== WORK INSTRUCTION ==
Begin at the line containing "Bottes de navigation Ultima" in the data below and go on through the line containing "total: 4597.25 -> 4769.78", repeating each line exactly; include both ends and no other line.

== TASK MATERIAL ==
==================================================

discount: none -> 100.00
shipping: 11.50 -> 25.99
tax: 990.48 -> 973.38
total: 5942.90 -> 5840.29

==================================================

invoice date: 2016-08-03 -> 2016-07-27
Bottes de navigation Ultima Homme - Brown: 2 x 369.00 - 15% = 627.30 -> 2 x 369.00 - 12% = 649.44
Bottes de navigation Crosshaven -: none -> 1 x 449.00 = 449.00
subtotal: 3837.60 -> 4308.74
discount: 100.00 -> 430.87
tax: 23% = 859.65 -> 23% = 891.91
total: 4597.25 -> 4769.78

==================================================

== ANSWER TO THIS PROBLEM ==
Bottes de navigation Ultima Homme - Brown: 2 x 369.00 - 15% = 627.30 -> 2 x 369.00 - 12% = 649.44
Bottes de navigation Crosshaven -: none -> 1 x 449.00 = 449.00
subtotal: 3837.60 -> 4308.74
discount: 100.00 -> 430.87
tax: 23% = 859.65 -> 23% = 891.91
total: 4597.25 -> 4769.78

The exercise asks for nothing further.